§ **Assigned task**: The task requires restating, word for word, the lines of the entries below from the one containing "Volo, Guide to" through the final one, both included.
=== Begin Enclosure ===
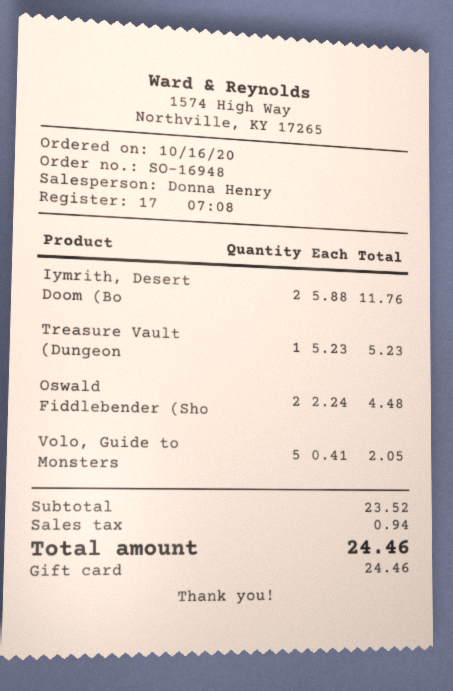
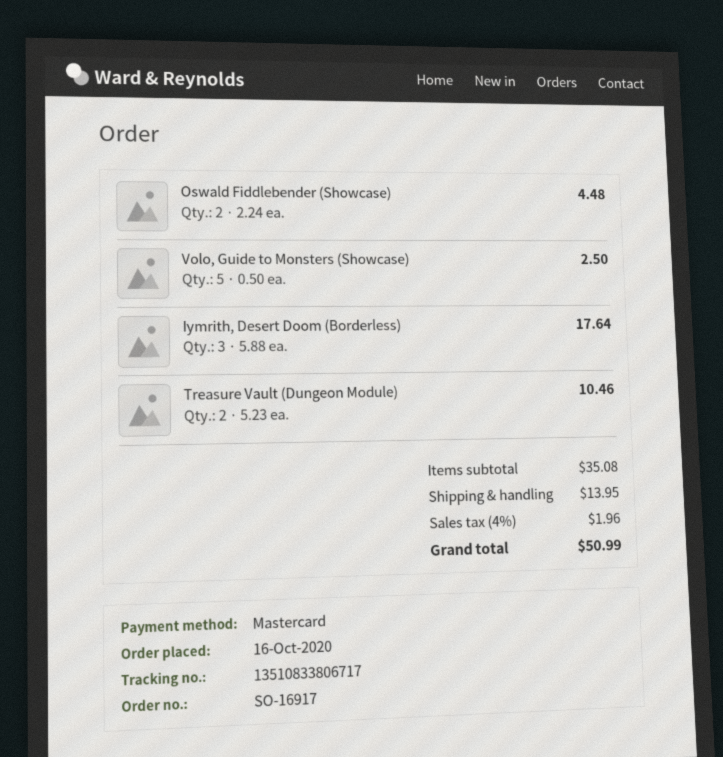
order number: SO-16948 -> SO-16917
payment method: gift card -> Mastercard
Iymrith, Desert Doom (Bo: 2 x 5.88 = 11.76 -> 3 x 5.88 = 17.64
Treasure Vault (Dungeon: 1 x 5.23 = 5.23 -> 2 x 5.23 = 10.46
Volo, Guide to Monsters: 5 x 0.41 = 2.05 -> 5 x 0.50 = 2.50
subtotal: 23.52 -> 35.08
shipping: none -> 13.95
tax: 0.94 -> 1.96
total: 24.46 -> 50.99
=== End Enclosure ===
§ **Reply to the exercise**:
Volo, Guide to Monsters: 5 x 0.41 = 2.05 -> 5 x 0.50 = 2.50
subtotal: 23.52 -> 35.08
shipping: none -> 13.95
tax: 0.94 -> 1.96
total: 24.46 -> 50.99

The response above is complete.